Accelerated engineering of topological interface states in one-dimensional phononic crystals via deep learning

TL;DR

This paper presents a deep learning framework for the rapid and flexible design of one-dimensional phononic crystals with specific topological interface states, enabling instant inverse design and robustness verification.

Contribution

It introduces a combined autoencoder and neural network approach for high-dimensional PnC design, achieving over 97% prediction accuracy and enabling one-to-many TIS frequency design.

Findings

Successful inverse design of PnCs with specific band gaps and TIS frequencies.

High prediction accuracy (>97%) for PnC properties.

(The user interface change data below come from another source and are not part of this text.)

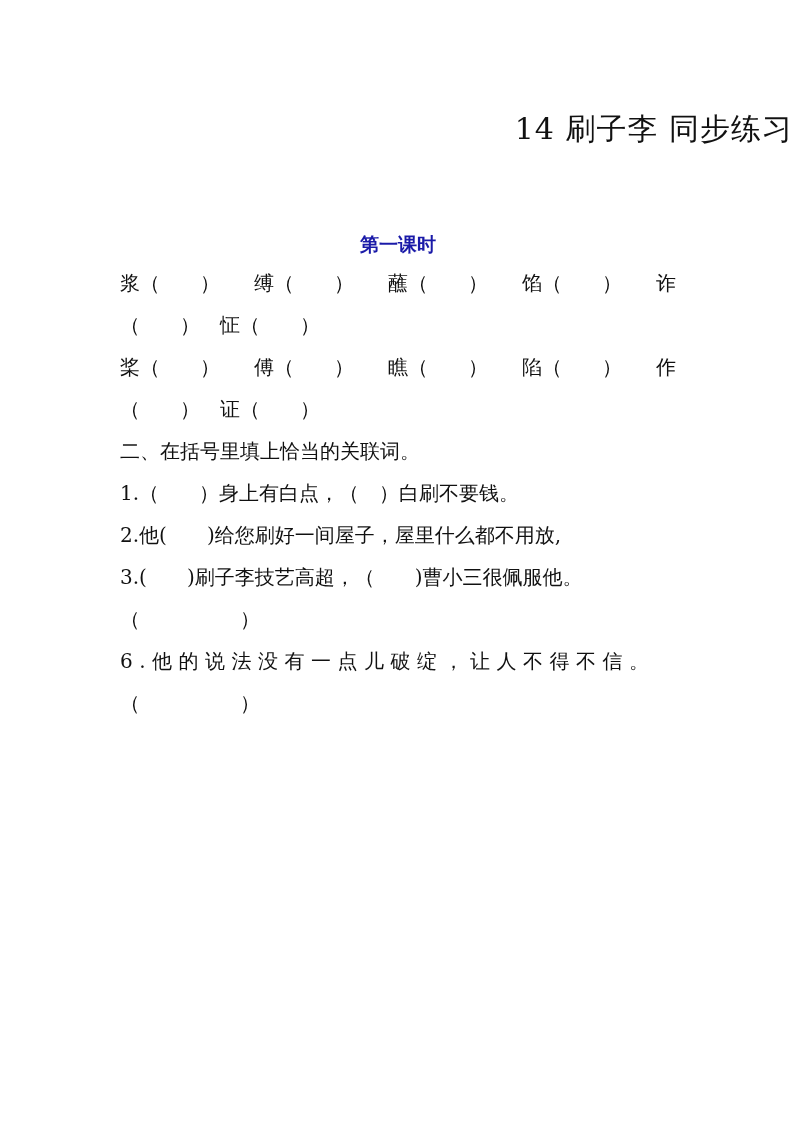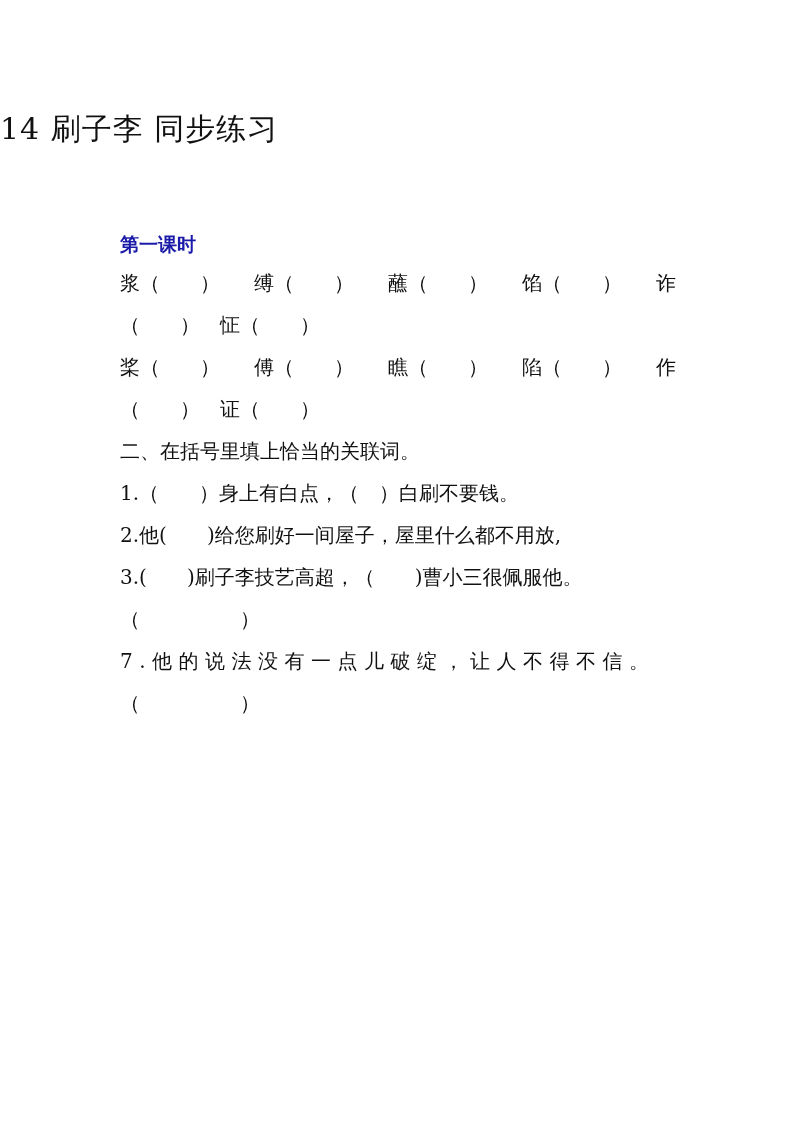"14 刷子李 同步练习" .title { text-align: left -> right }
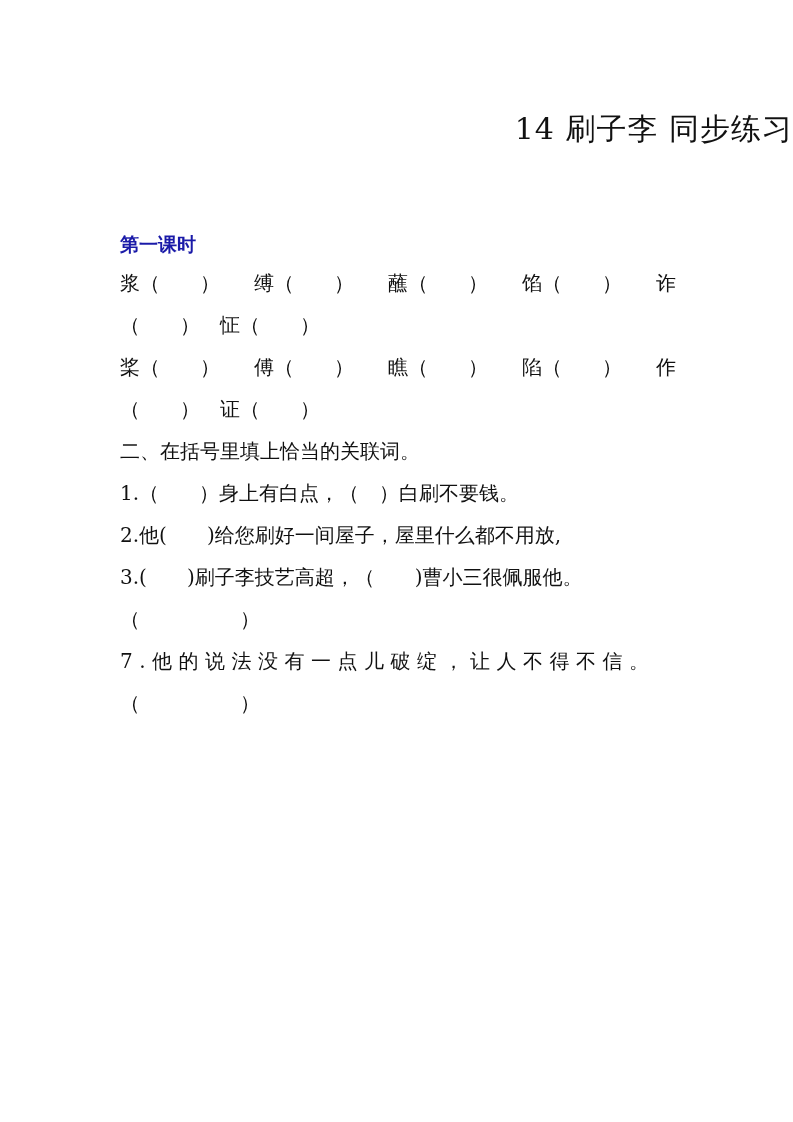"第一课时" .subhead { text-align: none -> center }
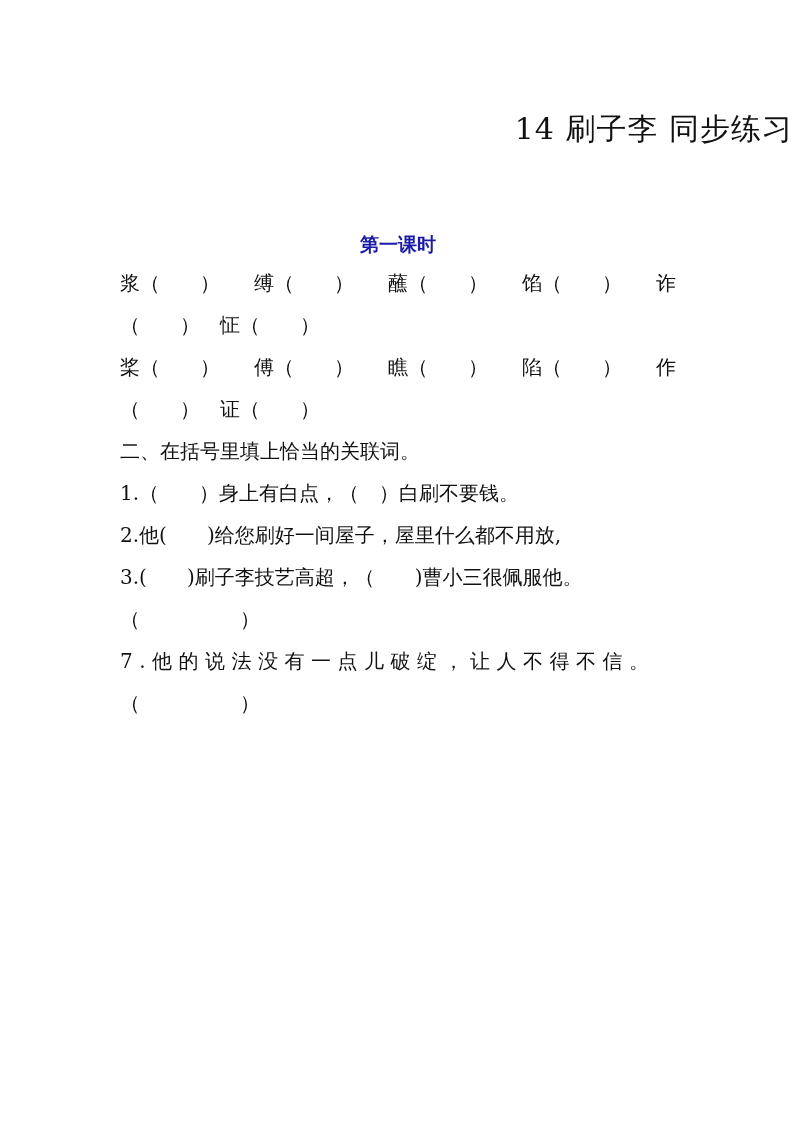"7.他的说法没有一点儿破绽，让人不得不信。" div.line { text: 7 -> 6 }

Instantaneous and reliable PnC design verified experimentally.

Abstract

Topological interface states (TISs) in phononic crystals (PnCs) are robust acoustic modes against external perturbations, which are of great significance in scientific and engineering communities. However, designing a pair of PnCs with specified band gaps (BGs) and TIS frequency remains a challenging problem. In this work, deep learning (DL) approaches are used for the engineering of one-dimensional (1D) PnCs with high design freedoms. The considered 1D PnCs are composed of periodic solid scatterers embedded in the air background, whose unit cell is divided into a matrix with 32 * 32 pixels. First, the variational autoencoder is applied to reduce the dimensionality of unit cell images, allowing accurate reconstruction of PnC images with different numbers of scatterers. Subsequently, the multilayer perceptron and the tandem neural network are used to realize the property prediction and customized design of 1D PnCs, respectively. The correlation coefficients for the property prediction and inverse design are more than 97%. The unit cell images of 1D PnCs with specific BG properties could be successfully and instantaneously designed. Importantly, the implementation of a "one-to-many" design of PnC pairs with specific TIS frequencies is realized. Furthermore, the reliability and robustness of the constructed networks are confirmed by randomly specifying the design targets as well as the experimental verification. This study demonstrates the broad application prospects of DL approaches in the field of PnC design and provides new ideas and methods for the intelligent design of artificially functional materials.